• Task instructions:
Please reproduce the entries below exactly as they stand, but leave the pictures out.

• Information provided:
==============================

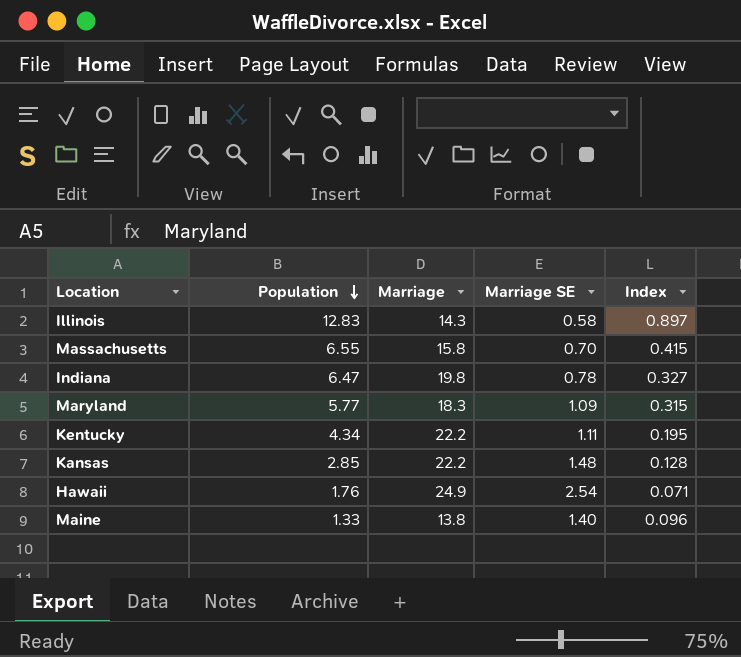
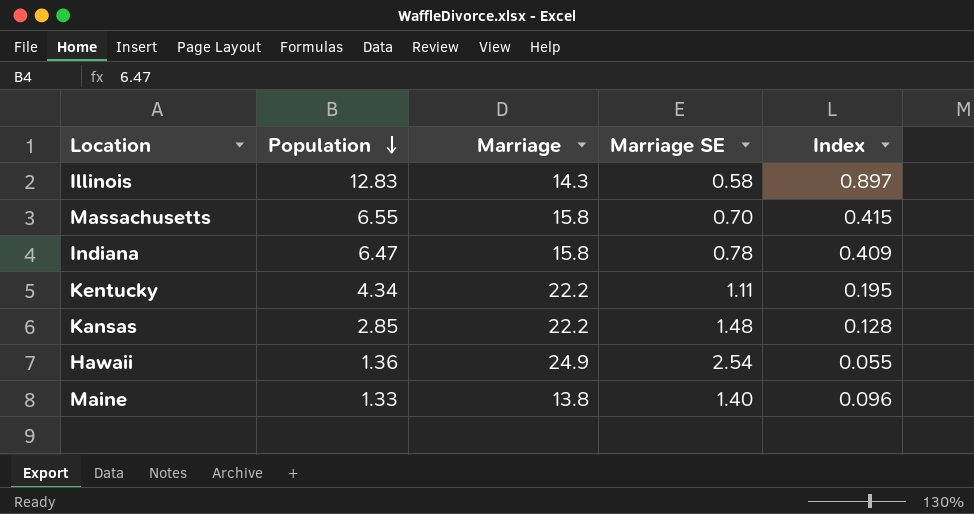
row Maryland: 5.77 | 18.3 | 1.09 | 0.315 -> none
Indiana | Marriage: 19.8 -> 15.8
Indiana | Index: 0.327 -> 0.409
Hawaii | Population: 1.76 -> 1.36
Hawaii | Index: 0.071 -> 0.055

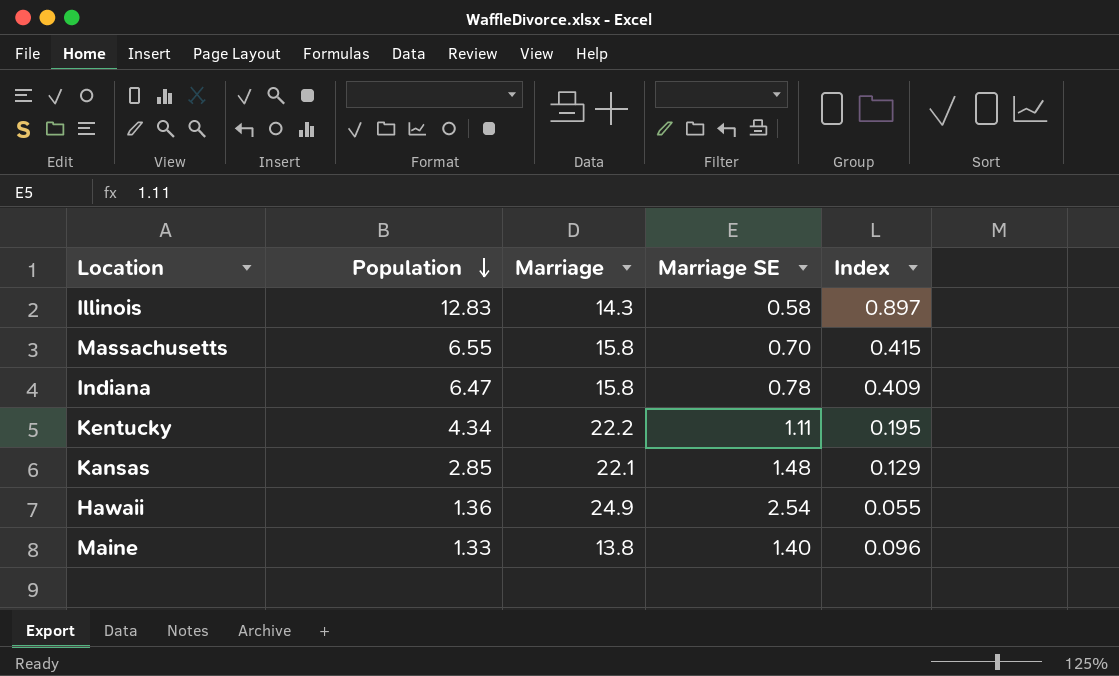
Kansas | Marriage: 22.2 -> 22.1
Kansas | Index: 0.128 -> 0.129

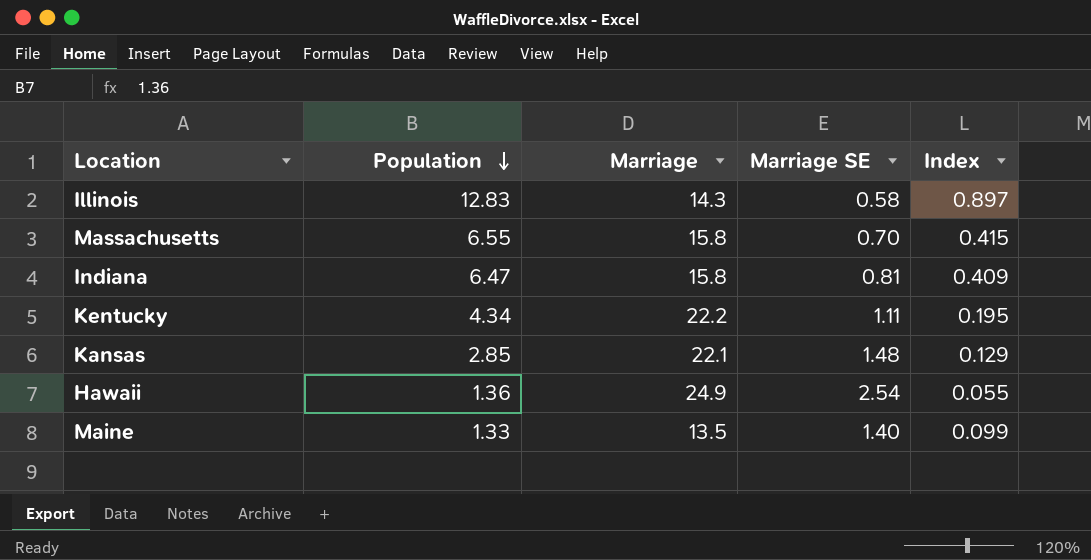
Indiana | Marriage SE: 0.78 -> 0.81
Maine | Marriage: 13.8 -> 13.5
Maine | Index: 0.096 -> 0.099

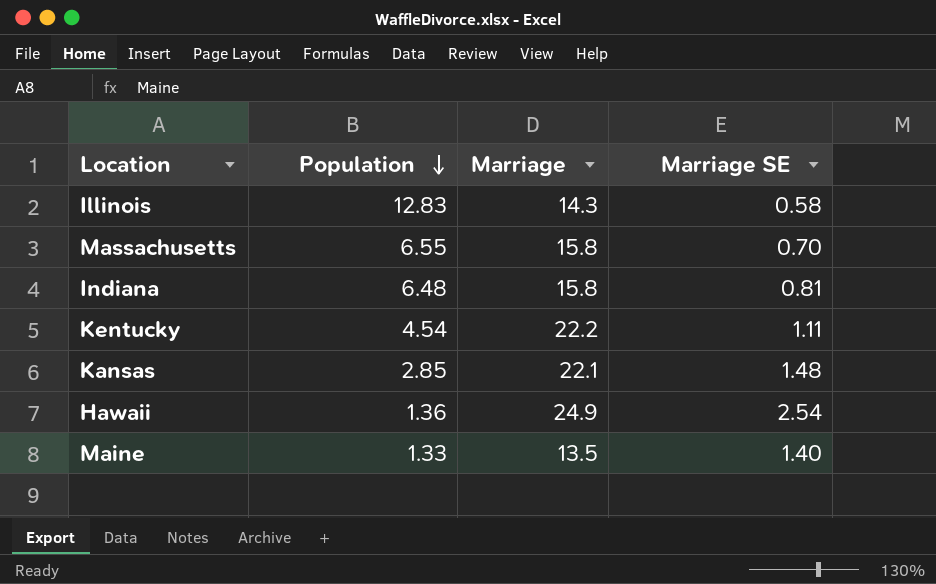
column Index | formula: [Population] / [Marriage] -> none
Indiana | Population: 6.47 -> 6.48
Kentucky | Population: 4.34 -> 4.54

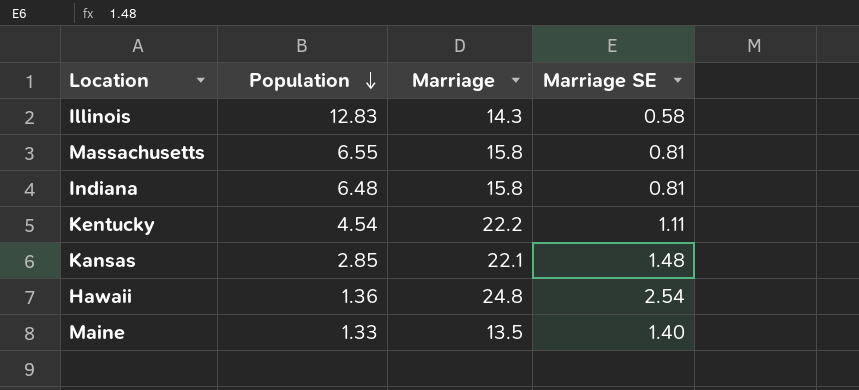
Massachusetts | Marriage SE: 0.70 -> 0.81
Hawaii | Marriage: 24.9 -> 24.8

==============================

• Result:
row Maryland: 5.77 | 18.3 | 1.09 | 0.315 -> none
Indiana | Marriage: 19.8 -> 15.8
Indiana | Index: 0.327 -> 0.409
Hawaii | Population: 1.76 -> 1.36
Hawaii | Index: 0.071 -> 0.055

Kansas | Marriage: 22.2 -> 22.1
Kansas | Index: 0.128 -> 0.129

Indiana | Marriage SE: 0.78 -> 0.81
Maine | Marriage: 13.8 -> 13.5
Maine | Index: 0.096 -> 0.099

column Index | formula: [Population] / [Marriage] -> none
Indiana | Population: 6.47 -> 6.48
Kentucky | Population: 4.34 -> 4.54

Massachusetts | Marriage SE: 0.70 -> 0.81
Hawaii | Marriage: 24.9 -> 24.8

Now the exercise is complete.